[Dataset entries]
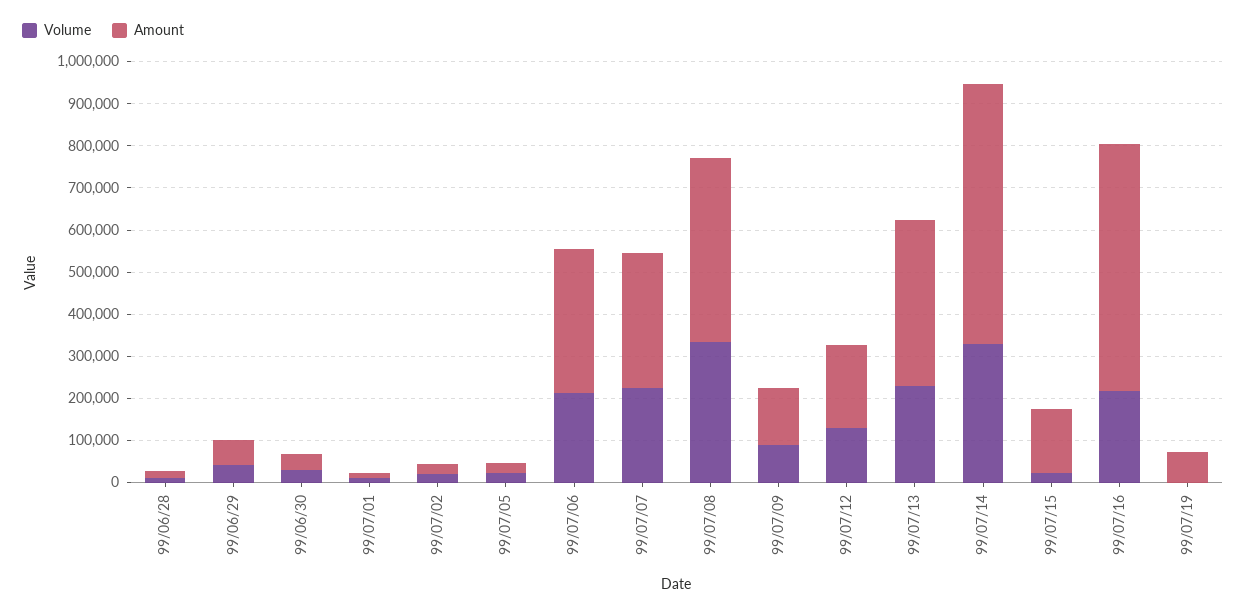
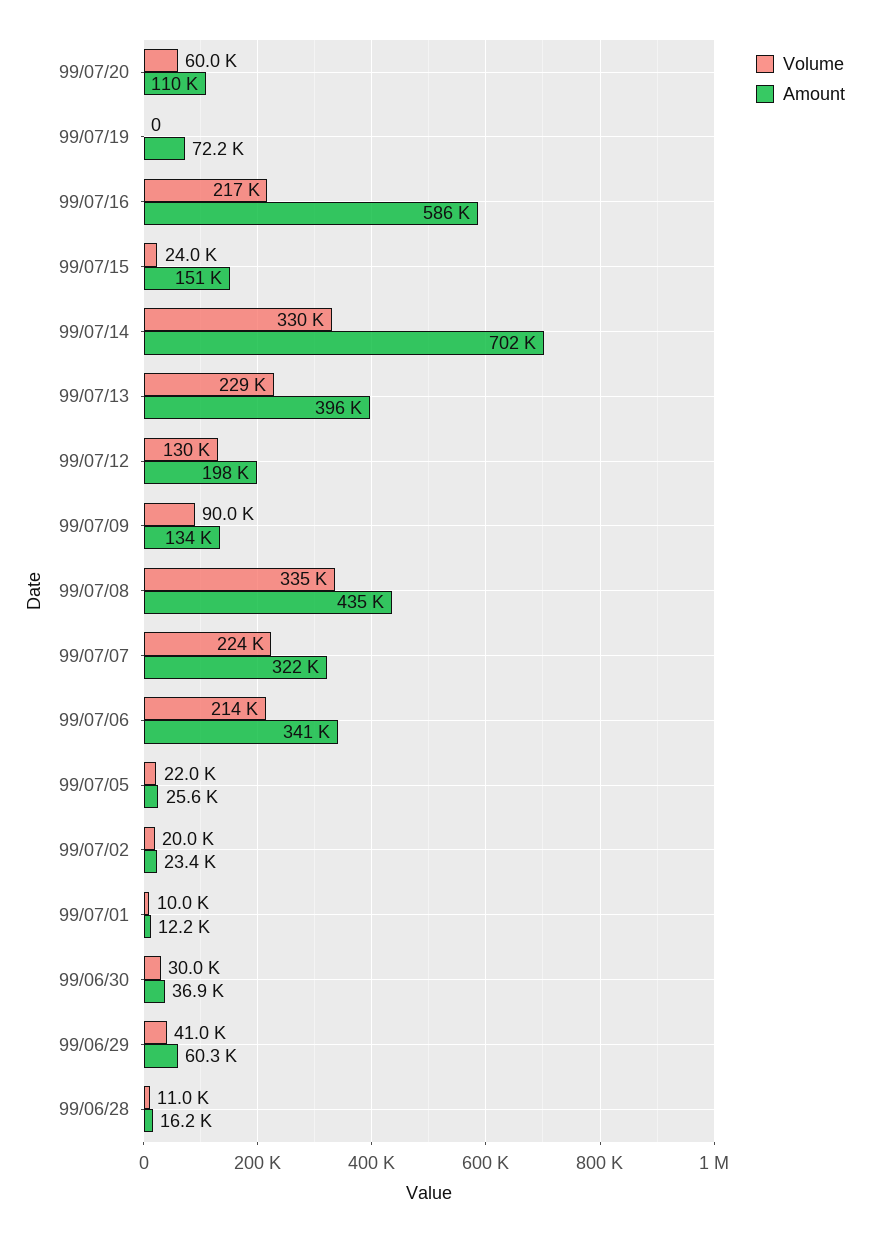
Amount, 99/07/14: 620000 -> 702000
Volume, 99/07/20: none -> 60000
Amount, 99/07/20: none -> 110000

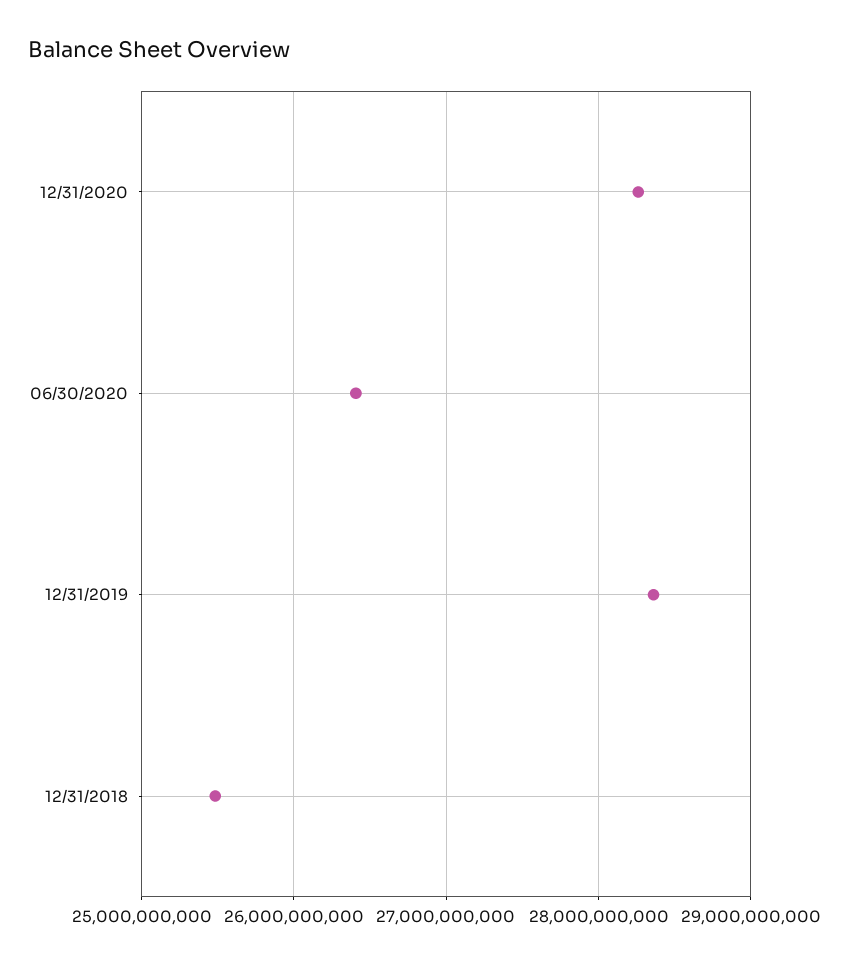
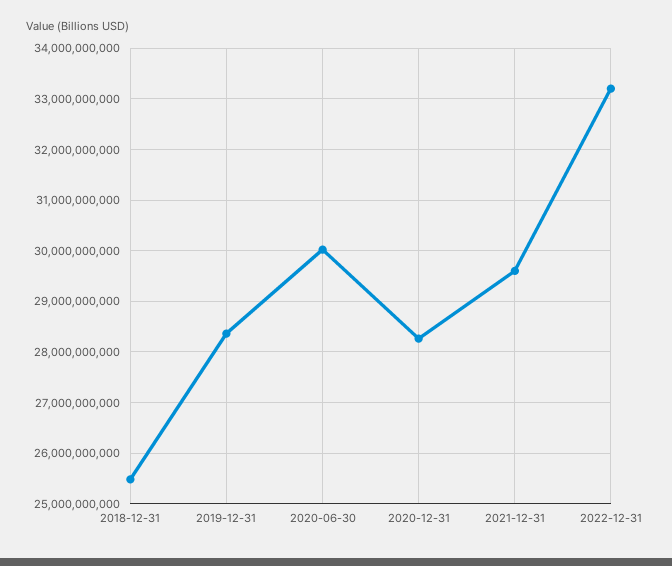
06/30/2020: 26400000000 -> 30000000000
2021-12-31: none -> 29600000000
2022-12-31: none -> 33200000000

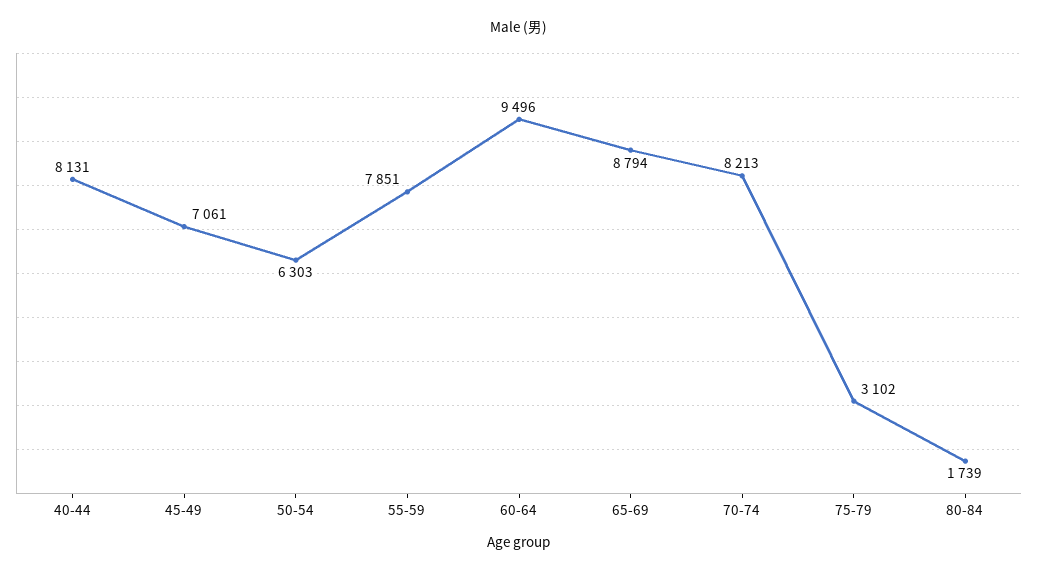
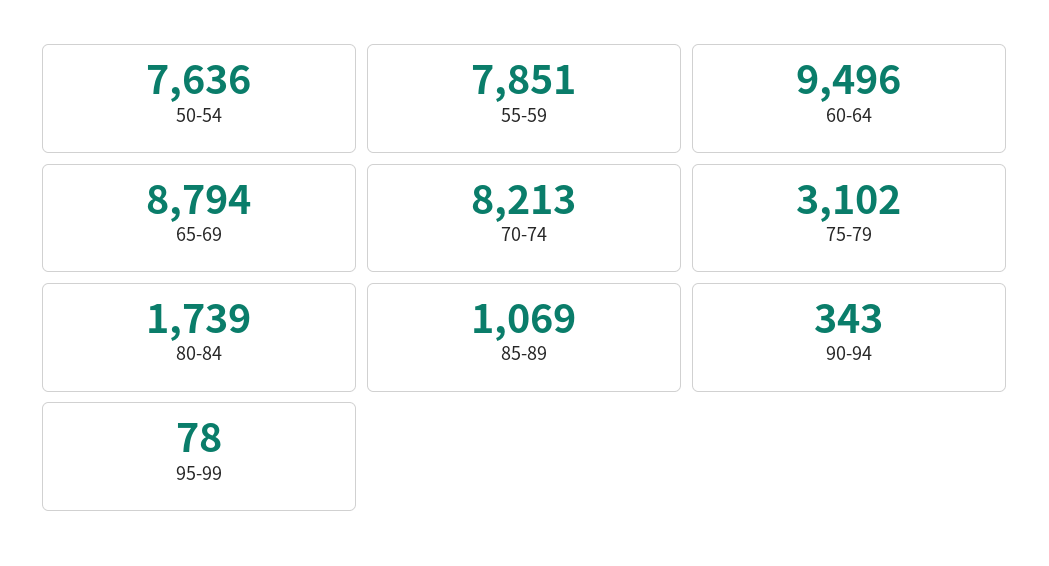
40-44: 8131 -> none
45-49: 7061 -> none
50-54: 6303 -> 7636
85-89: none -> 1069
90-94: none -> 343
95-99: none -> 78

* Task directions *
Reproduce every record above exactly, but leave out the pictures.

* Your response *
Amount, 99/07/14: 620000 -> 702000
Volume, 99/07/20: none -> 60000
Amount, 99/07/20: none -> 110000

06/30/2020: 26400000000 -> 30000000000
2021-12-31: none -> 29600000000
2022-12-31: none -> 33200000000

40-44: 8131 -> none
45-49: 7061 -> none
50-54: 6303 -> 7636
85-89: none -> 1069
90-94: none -> 343
95-99: none -> 78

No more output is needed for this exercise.